Chuck Lusin | 6 juli 2013

The AC works real good and fast. Just the 2 fixed vents and the 3 adjustable vents, with no controls for the back in my car. Also my AC takes about 3.6Kw while parked in the garage 15A at 245V.

Chuck Lusin | 6 juli 2013

2 adjustable vents | 6 juli 2013

@Hills, I think there is something wrong with your car or a setting.

I've had 90-100 degree heat here in CA this last week, and the AC worked fine. Never changed the setting below 70 degrees.

There is a mode where the AC is limited. It's in the settings (I can't quite remember the name - something like Range mode). In that mode, you are not going to get full AC. If this is not the case, I'd contact Tesla again. It doesn't seem right.

jai9001 | 6 juli 2013

I live in Memphis,TN and temperatures in the summer are routinely in the 90s. The air conditioning is fantastic and cools much faster than my previous BMW.

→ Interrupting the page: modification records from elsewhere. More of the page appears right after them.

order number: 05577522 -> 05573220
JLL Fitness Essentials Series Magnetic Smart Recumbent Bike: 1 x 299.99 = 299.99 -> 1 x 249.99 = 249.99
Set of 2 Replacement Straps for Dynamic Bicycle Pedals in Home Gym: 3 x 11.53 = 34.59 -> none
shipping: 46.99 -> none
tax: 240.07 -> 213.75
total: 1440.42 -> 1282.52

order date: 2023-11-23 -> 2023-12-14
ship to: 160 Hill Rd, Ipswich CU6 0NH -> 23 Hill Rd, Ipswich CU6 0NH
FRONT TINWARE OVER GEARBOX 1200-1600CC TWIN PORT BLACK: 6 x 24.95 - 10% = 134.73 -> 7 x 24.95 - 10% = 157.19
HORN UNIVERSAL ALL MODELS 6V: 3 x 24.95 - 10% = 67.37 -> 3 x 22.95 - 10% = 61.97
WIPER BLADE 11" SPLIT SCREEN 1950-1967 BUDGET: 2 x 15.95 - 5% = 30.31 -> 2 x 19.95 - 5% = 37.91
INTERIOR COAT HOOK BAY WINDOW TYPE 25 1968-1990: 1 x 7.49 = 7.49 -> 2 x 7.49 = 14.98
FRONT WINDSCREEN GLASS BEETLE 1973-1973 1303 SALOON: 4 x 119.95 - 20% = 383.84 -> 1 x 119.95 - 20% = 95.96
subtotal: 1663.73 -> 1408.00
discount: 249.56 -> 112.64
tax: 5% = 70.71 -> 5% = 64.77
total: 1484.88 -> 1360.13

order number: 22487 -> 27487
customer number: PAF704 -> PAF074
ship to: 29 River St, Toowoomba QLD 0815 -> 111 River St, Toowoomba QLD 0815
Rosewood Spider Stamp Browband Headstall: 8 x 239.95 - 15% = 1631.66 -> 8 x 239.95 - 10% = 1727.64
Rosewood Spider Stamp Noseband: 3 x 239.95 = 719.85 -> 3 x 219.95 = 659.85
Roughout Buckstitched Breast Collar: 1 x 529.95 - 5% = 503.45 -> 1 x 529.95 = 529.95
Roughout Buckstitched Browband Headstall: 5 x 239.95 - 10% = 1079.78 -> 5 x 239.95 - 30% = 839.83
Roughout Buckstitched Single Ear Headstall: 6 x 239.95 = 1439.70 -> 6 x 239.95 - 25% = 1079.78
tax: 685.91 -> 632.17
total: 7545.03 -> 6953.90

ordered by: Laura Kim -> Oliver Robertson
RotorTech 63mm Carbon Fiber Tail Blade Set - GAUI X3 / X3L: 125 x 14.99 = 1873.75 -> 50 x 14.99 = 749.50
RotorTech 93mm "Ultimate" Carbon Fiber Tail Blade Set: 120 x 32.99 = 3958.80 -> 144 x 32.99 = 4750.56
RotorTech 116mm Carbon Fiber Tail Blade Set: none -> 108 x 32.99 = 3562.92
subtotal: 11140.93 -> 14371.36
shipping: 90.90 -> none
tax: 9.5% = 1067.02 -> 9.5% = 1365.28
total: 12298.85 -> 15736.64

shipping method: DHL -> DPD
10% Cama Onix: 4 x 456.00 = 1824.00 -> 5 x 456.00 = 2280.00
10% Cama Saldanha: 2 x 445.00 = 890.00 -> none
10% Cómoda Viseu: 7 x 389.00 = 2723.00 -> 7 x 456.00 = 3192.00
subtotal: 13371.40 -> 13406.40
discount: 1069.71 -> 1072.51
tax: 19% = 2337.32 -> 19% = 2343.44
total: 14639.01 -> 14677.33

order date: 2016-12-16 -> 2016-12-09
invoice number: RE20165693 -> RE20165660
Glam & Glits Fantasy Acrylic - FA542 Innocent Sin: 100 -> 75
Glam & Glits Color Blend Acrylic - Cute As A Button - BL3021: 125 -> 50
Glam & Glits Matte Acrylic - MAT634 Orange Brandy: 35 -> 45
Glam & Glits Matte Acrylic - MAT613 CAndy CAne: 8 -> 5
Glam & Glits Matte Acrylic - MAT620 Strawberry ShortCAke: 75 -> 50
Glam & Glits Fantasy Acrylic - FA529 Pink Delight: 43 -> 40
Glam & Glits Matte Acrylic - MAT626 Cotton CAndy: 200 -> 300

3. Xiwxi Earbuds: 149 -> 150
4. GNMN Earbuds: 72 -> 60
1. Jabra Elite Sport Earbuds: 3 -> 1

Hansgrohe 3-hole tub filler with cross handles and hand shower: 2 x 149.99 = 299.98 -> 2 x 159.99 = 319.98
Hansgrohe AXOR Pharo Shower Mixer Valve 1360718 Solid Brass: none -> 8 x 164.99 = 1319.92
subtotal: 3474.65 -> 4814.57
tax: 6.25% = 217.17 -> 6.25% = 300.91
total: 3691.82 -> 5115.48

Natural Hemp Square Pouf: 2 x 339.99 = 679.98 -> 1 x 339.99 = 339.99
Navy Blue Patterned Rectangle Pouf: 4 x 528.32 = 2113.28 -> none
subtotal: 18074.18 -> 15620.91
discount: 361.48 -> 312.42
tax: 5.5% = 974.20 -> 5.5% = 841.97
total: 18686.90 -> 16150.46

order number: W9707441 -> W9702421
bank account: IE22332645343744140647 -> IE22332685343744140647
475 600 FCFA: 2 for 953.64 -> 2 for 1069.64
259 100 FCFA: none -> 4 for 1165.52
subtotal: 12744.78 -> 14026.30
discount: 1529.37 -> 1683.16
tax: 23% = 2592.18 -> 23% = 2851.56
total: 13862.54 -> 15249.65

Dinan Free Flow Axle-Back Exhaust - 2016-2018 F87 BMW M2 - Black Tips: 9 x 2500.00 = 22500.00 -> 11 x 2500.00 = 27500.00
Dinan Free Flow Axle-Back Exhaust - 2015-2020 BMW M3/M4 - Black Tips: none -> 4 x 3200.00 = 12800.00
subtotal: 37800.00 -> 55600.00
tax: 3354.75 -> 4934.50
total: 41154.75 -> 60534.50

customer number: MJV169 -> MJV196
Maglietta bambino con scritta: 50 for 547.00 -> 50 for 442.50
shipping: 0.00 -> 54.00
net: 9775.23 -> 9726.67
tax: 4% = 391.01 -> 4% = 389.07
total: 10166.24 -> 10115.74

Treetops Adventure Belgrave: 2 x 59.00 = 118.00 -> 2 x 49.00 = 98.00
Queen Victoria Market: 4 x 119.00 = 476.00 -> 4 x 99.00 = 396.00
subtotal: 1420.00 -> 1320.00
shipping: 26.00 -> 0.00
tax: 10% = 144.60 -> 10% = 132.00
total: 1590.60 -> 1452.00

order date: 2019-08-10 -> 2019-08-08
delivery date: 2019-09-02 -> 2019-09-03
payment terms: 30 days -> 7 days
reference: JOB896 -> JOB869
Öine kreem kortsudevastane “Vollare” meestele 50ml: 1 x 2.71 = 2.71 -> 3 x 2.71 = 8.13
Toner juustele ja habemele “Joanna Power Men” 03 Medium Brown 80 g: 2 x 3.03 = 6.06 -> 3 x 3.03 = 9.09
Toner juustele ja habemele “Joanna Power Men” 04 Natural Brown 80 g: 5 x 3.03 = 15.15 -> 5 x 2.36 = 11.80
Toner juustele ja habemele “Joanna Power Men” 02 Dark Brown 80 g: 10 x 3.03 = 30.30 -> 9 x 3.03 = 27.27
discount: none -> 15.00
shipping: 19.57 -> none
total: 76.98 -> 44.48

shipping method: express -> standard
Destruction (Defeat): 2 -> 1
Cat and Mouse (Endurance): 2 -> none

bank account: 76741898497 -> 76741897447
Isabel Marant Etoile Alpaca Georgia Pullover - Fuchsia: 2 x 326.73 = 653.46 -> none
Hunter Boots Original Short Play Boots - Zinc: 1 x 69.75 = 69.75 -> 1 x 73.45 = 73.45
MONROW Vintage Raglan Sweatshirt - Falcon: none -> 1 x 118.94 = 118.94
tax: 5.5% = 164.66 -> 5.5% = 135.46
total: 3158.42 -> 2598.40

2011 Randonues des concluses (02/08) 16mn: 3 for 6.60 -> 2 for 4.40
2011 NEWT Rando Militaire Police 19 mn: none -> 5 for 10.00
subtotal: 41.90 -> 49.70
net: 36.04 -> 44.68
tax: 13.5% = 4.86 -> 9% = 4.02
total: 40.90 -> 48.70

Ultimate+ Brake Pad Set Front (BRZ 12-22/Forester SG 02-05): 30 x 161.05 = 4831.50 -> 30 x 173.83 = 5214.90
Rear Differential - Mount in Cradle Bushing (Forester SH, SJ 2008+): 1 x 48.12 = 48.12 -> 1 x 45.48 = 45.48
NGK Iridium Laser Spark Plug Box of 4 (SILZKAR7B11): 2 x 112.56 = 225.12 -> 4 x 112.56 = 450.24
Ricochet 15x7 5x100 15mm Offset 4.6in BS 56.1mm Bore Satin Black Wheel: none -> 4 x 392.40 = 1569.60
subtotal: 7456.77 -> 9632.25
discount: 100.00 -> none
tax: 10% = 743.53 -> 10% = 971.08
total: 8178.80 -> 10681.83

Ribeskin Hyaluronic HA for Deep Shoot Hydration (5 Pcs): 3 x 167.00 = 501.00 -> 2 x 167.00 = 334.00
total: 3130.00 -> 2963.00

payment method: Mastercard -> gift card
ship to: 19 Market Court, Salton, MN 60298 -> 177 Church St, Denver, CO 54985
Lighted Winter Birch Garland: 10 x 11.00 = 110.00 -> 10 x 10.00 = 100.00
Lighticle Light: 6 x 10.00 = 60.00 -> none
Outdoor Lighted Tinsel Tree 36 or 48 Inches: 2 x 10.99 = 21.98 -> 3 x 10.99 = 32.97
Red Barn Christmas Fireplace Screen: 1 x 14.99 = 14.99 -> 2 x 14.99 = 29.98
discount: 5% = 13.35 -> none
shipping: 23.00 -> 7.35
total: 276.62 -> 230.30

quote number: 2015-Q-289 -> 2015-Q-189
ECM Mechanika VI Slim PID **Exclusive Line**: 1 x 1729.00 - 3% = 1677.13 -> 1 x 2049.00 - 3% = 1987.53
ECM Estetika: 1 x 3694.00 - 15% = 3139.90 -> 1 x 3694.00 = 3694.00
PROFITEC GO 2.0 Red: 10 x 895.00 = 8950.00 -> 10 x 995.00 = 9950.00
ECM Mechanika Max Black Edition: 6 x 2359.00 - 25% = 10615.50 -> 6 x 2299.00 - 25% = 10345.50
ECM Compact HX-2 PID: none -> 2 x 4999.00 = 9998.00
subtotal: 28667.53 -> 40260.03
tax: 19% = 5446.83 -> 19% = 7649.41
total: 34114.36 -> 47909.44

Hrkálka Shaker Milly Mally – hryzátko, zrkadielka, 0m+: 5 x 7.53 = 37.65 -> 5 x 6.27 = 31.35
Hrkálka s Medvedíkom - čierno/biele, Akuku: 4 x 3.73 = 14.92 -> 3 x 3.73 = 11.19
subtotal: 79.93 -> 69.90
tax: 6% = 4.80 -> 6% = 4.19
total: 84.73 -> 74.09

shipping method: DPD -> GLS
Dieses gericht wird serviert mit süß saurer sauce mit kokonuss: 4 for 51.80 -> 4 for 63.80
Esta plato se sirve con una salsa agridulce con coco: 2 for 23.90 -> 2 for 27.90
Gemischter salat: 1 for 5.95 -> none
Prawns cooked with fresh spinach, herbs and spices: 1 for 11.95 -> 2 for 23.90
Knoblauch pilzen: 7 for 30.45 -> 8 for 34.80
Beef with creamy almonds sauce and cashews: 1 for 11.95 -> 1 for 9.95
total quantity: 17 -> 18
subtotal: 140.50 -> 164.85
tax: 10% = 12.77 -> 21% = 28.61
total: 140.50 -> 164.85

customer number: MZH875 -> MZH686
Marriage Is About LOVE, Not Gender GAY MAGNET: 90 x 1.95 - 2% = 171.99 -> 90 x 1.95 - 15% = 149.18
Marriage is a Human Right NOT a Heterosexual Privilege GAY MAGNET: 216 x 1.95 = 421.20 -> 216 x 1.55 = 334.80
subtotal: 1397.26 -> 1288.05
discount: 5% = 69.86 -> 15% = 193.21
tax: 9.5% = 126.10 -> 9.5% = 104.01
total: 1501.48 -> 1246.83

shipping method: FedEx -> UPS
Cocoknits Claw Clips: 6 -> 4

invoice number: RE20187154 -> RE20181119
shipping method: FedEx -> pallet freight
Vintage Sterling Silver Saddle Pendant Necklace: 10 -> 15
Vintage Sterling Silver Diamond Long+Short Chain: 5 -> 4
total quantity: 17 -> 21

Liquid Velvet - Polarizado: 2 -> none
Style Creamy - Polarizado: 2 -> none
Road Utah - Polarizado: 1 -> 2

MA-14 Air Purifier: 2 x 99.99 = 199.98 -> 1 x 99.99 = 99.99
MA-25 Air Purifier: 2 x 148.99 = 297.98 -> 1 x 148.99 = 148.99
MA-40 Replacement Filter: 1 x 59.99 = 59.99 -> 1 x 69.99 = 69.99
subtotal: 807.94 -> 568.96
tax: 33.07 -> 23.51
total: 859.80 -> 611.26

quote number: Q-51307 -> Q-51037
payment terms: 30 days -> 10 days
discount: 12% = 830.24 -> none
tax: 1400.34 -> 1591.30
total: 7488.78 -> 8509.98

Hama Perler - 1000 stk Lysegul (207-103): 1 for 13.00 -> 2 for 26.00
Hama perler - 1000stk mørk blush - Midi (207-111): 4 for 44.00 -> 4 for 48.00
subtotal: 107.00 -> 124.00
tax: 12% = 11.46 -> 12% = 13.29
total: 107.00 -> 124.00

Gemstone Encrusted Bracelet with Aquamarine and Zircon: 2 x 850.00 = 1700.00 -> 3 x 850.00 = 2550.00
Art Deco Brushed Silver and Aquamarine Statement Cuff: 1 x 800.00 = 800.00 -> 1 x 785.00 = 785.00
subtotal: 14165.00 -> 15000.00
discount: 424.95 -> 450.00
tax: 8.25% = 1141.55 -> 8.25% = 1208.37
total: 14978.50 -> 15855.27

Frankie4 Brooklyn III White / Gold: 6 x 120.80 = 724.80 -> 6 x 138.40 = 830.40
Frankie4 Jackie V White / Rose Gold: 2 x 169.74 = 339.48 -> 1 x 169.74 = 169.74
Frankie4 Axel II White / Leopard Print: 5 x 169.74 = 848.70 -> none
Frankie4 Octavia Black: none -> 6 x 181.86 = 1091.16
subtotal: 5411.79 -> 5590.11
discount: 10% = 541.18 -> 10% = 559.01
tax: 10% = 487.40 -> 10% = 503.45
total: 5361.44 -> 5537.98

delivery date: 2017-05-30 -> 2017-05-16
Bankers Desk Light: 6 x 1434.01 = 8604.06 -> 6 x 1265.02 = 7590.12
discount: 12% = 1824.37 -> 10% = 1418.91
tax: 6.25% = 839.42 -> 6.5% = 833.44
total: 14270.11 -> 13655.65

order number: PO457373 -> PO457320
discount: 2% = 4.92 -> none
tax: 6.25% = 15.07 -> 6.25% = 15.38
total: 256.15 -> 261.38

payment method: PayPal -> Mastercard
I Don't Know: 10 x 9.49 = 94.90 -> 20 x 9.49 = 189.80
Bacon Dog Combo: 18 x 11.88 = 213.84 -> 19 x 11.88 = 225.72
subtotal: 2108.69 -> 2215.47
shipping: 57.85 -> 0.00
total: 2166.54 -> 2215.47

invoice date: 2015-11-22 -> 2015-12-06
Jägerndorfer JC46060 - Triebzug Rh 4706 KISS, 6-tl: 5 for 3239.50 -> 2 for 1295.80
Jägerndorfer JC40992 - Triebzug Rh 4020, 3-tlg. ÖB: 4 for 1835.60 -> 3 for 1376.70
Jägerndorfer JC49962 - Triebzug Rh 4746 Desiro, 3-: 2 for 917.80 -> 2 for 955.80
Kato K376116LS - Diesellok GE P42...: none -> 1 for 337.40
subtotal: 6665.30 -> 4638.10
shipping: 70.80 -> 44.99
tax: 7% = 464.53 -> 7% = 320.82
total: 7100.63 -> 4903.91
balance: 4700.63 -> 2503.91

Also, having the ability to turn on the AC from the phone app is one of my most favorite features of the car.

Dramsey | 6 juli 2013

FWIW, my 2013 Audi A6 has individual temperature and fan controls for every passenger in the car. It's part of the "cold weather package". MSRP of the car is about $68K.

I'll be driving a Tesla next Wednesday and am interested to see how the climate control will work.

rwang | 6 juli 2013

A/C works well. just get used to the loud noise form the compressor. We've had 103+ here in Northern California all last week and the car was very cool. In fact the app is great as you can cool the car before you get in.

Kleist | 6 juli 2013

@rwang - the loud noise of the compressor you can tame with driving in range mode. We were driving with 108 outside and car was very comfortable in range mode and moderate compressor noise.
@Dramsey - stick with your A6 if that is important to you.

Dramsey | 6 juli 2013

@Kleist-- I was just pointing out that contrary to another message on this thread, individual temp control is available on cars costing much less than the Model S. In fact it seems to be devoid of a number of "luxury features" like adaptive cruise control, etc. How this factors into my opinion of the car remains to be seen...driving it seems to convince a lot of people!

Kleist | 6 juli 2013

@Dramsey - you are missing the point. The "luxury" you are getting is the finest performing vehicle on the planet - nothing in the ICE universe can compete. Sure if you are reducing the comparison to a single item like my XYZ has 5 cup holders, or ABC has 500 miles range, or MNH (Leaf) shows me all the charging option on the nav system etc you will find less intial cost vehicles that have this or that feature. If that is important to you stick with it... no quarrel.
Audis were my lifelong favorite cars... last year I was looking for a new car, let's check out the A6. I am sitting tall so head room is critical... my head hits the A6 roof = a functional defective car. Next cars E350, S500... head hits the roof = functional defective. And so on... By chance I sat in a Model S in a show room... sport car, sure my head will hit the roof... suprise I fit in the MS with room to spare.
My point is that if this or that feature is important to you ( in my case head room overrides everything ) please go for it... you have to be happy.
After I got the MS I learned... Why is the MS the best performing vehicle on the planet? Incredible control - I park the MS in my garage so close to wall that barely a sheet of paper fits in between and never hit the wall ( vibration of an ICE would allow that ), on an incline in SF hold the car simply with the accelerator no break/clutch/auto hill hold needed all this stuff you needed for and ICE, 2nd day of ownership the Prius on the cellphone next to me changed the lane abruptely into my lane... a flick of the big toe and I escaped him - any other car it would have been an accident.
And I could go on for hours... my future car choices have been reduced to MS and similar in the future. Cup holders - unimportant. Coat hangers - unimportant. Trip planning - yes I have to do now for longer trips until infrastructure is there. Any other creature comfort - unimportant.

runonmd1 | 6 juli 2013

...or a brake hold, I'll bet.

eddygorsuch | 6 juli 2013

I just got an email from Tesla about tips for improving the comfort of passengers in the rear facing child seats. They include disabling auto climate mode to enable fresh air mode (recirculation is more efficient for cooling, but reduces air flow to the back) and to use both dashboard and floor vents (increases airflow to the back as well as reducing can noise). After getting this email, I checked, and lo! there are air vents below the first row seats (in addition to the rear vents on the console).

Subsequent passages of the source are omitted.